*** Dataset content ***
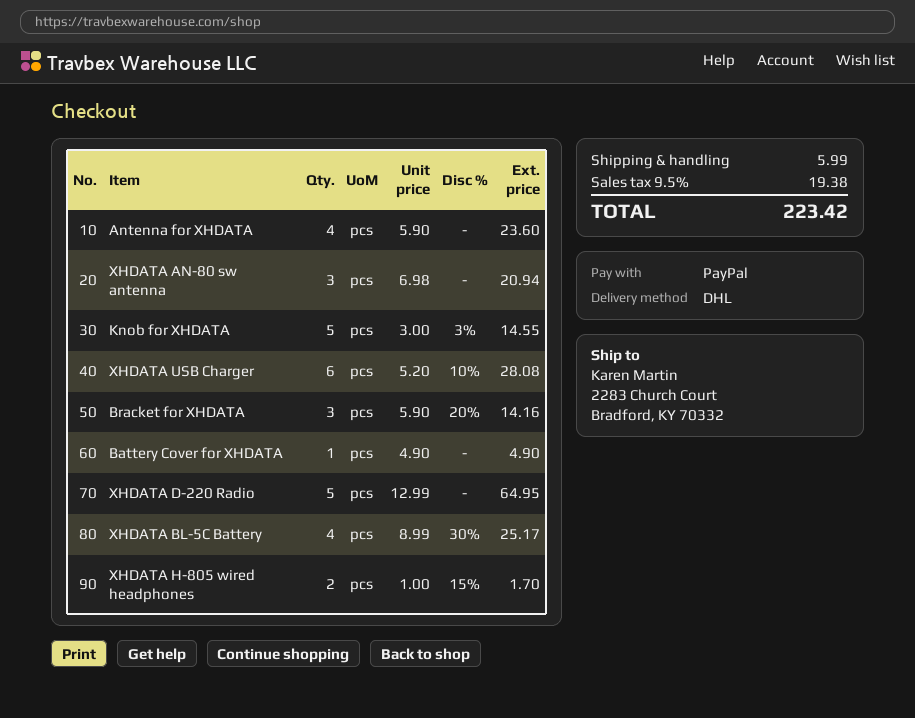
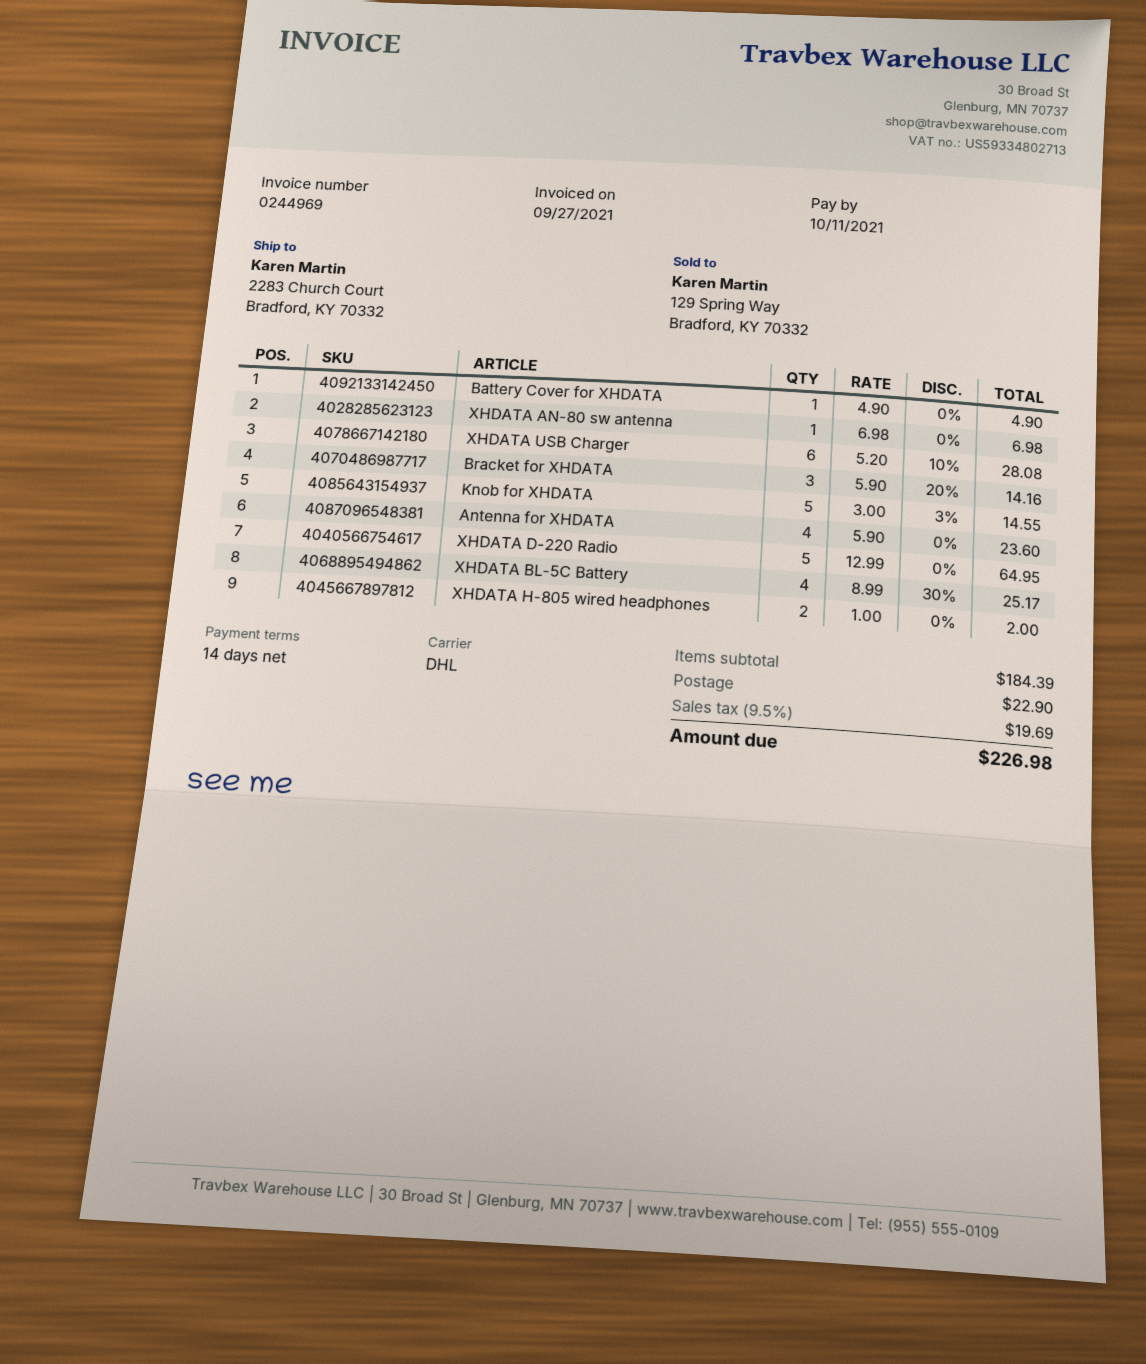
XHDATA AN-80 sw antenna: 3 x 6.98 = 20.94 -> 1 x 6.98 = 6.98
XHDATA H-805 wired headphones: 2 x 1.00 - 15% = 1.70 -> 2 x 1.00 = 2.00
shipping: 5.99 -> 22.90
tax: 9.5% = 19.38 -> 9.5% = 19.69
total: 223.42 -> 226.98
*** End of Dataset content ***
What the task requires: Should there be pictures in the data, leave them out and return the rest exactly.

Exercise output:
XHDATA AN-80 sw antenna: 3 x 6.98 = 20.94 -> 1 x 6.98 = 6.98
XHDATA H-805 wired headphones: 2 x 1.00 - 15% = 1.70 -> 2 x 1.00 = 2.00
shipping: 5.99 -> 22.90
tax: 9.5% = 19.38 -> 9.5% = 19.69
total: 223.42 -> 226.98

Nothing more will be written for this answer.